Our fragrance products and other fragrance based personal care products manufactured and marketed in Europe are also regulated as cosmetics and subject to EU Regulation 1223/2009. After Brexit, they are subject to the United Kingdom regulation of The UK Schedule 34 to the Product Safety and Metrology Regulations 2019. As of the date of this report, Interparfums products are in compliance with these regulations. As of the date of this report, Interparfums products are in compliance with these regulations.
Trademarks
The market for our products depends to a significant extent upon the value associated with our trademarks and brand names. We have licenses or other rights to use, or own, the material trademark and brand name rights used in connection with the packaging, marketing and distribution of our major products both in the United States and in other countries where such products are principally sold. Therefore, trademark and brand name protection are important to our business. Although most of the brand names we license, use or own are registered in the United States and in certain foreign countries in which we operate, we may not be successful in asserting trademark or brand name protection. In addition, the laws of certain foreign countries may not protect our intellectual property rights to the same extent as the laws of the United States. The costs required to protect our trademarks and brand names may be substantial.
Under various licenses and other agreements, we have the right to use certain registered trademarks throughout the world for fragrance products. These registered trademarks include:
● Abercrombie & Fitch
● Anna Sui
● Boucheron
● Coach
●
Donna Karan/DKNY
●
Emanuel Ungaro
●
Ferragamo
●
French Connection
● Graff
●
GUESS
●
Hollister
● Jimmy Choo
●
Kate Spade
● Karl Lagerfeld
●
Lacoste
● MCM
● Moncler
● Montblanc
● Oscar de la Renta
●
Roberto Cavalli
● Van Cleef & Arpels
In addition, we are the registered owner of several trademarks for fragrance and beauty products, including:
● Rochas
●
Lanvin (Class 3 only)
●
Off-White (Class 3 only)
●
Solférino
● Intimate
● Tristar
Equity Investments
In June 2020, our Company and Divabox, owner of the Origines-parfums e-commerce platform for beauty products, signed a strategic agreement and equity investment pursuant to which we acquired 25% of Divabox capital for $14 million through a capital increase.
Human Capital
General
As of December 31, 2024, we had 647 full-time employees worldwide. Of these, 353 are full-time employees of our European based operations and its subsidiaries, with 132 employees engaged in sales activities and 221 in other departments, including administrative, production and marketing activities. Our United States based operations, consisting of offices in the United States, Italy, Hong Kong, Switzerland, and Dubai, has 294 full-time employees, and of these, 121 are engaged in sales activities and 173 in administrative, production, and marketing activities. Other than for the employees of Interparfums Italia Srl, we do not have collective bargaining agreements relating to any of our employees, and we believe the collective bargaining agreement for our employees of Interparfums Italia Srl will not have a material adverse effect on our operations.
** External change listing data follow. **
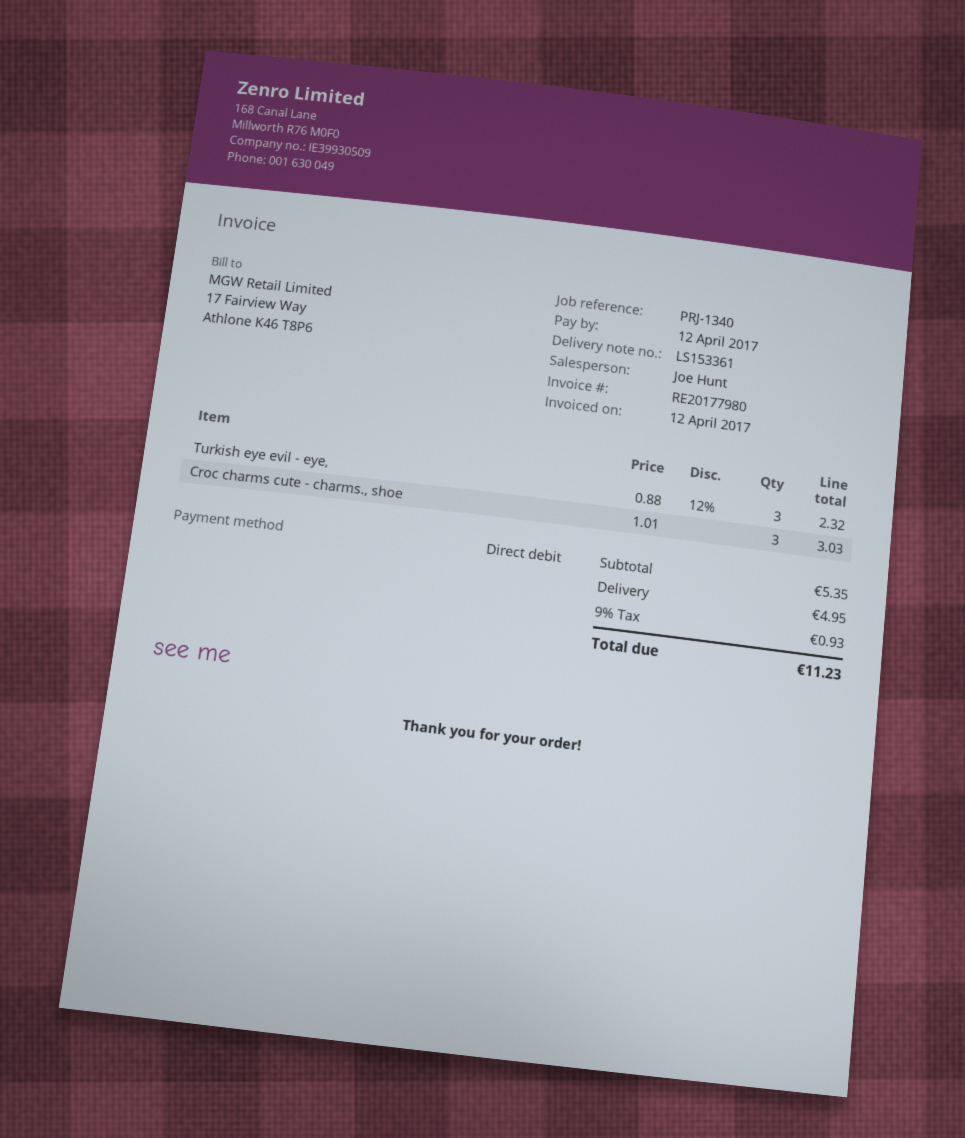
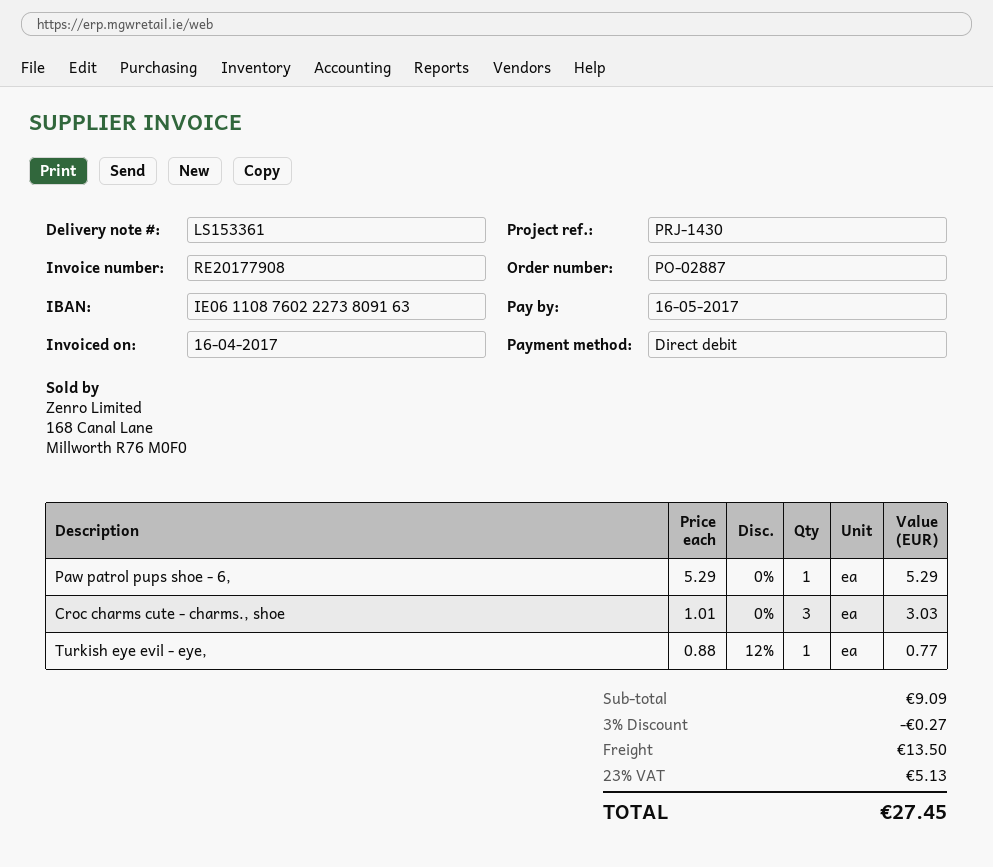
invoice number: RE20177980 -> RE20177908
invoice date: 2017-04-12 -> 2017-04-16
due date: 2017-04-12 -> 2017-05-16
reference: PRJ-1340 -> PRJ-1430
Turkish eye evil - eye,: 3 x 0.88 - 12% = 2.32 -> 1 x 0.88 - 12% = 0.77
Paw patrol pups shoe - 6,: none -> 1 x 5.29 = 5.29
subtotal: 5.35 -> 9.09
discount: none -> 3% = 0.27
shipping: 4.95 -> 13.50
tax: 9% = 0.93 -> 23% = 5.13
total: 11.23 -> 27.45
United States Based Operations
Interparfums is a company connecting thousands of customers around the world through our global presence, but our true strength lies in the extraordinary individuals who power our success. We believe innovation flourishes when diverse minds come together. Our people bring together unique perspectives, varied life experiences, and rich cultural insights. By cultivating an environment where every voice is valued and everyone belongs, we empower our teams to collaborate and push the boundaries of what's possible.
Employee-Focused Value Proposition
One of Interparfums biggest strengths is in our employees. Our people are the source of creativity and innovation. To support and maintain this depth of talent, Interparfums aims to create a work environment that promotes the following employee-focused value propositions:
• Cultivating a culture that promotes our values of entrepreneurship, commitment, creativity and passion.
• Developing a respectful and inclusive work environment
• Empowering employees to develop their skills and grow their careers.
• Fostering team spirit and cross-functional collaboration
• Ensuring equal opportunity for all.
Offering a Workplace Free from Discrimination and Harassment, and Building a Workplace That Promotes Inclusion
At Interparfums, we strongly believe in fostering a diverse and inclusive workplace where everyone feels safe, valued, respected, and empowered to reveal their authentic selves. At Interparfums, we've created a workplace where every individual's unique identity is celebrated as a source of collective strength. We share an unwavering commitment to fostering an environment where everyone can bring their whole selves to work with confidence and pride. Our approach to inclusion is recognized at the leadership level and throughout our whole organization. In support of this mission, Interparfums celebrates Pride Month every year to both commemorate the progress made in the fight for LGBTQ+ rights and to acknowledge the ongoing work required to create inclusive and accepting workplaces.
Recruitment and Onboarding
To welcome new employees to the Interparfums organization, we provide structured onboarding processes to ensure that new joiners seamlessly integrate into their new workplace. Our goal is to provide a warm and welcoming environment to build strong relationships within our organization.
In Italy, an onboarding process is deployed including a welcome day with training on our Company’s history and values, meeting with all teams and dinner with the new employee’s team.
We also have an onboarding program in the United States, which includes a two-day newcomers’ seminar, twice a year where new hires learn more about our company, our vision, our brands, our teams, and our ways of working. New employees are also invited to participate in team building activities to build camaraderie and Interparfums spirit. By the end of these onboarding programs, employees are familiar with Interparfums culture, ways of working and support resources.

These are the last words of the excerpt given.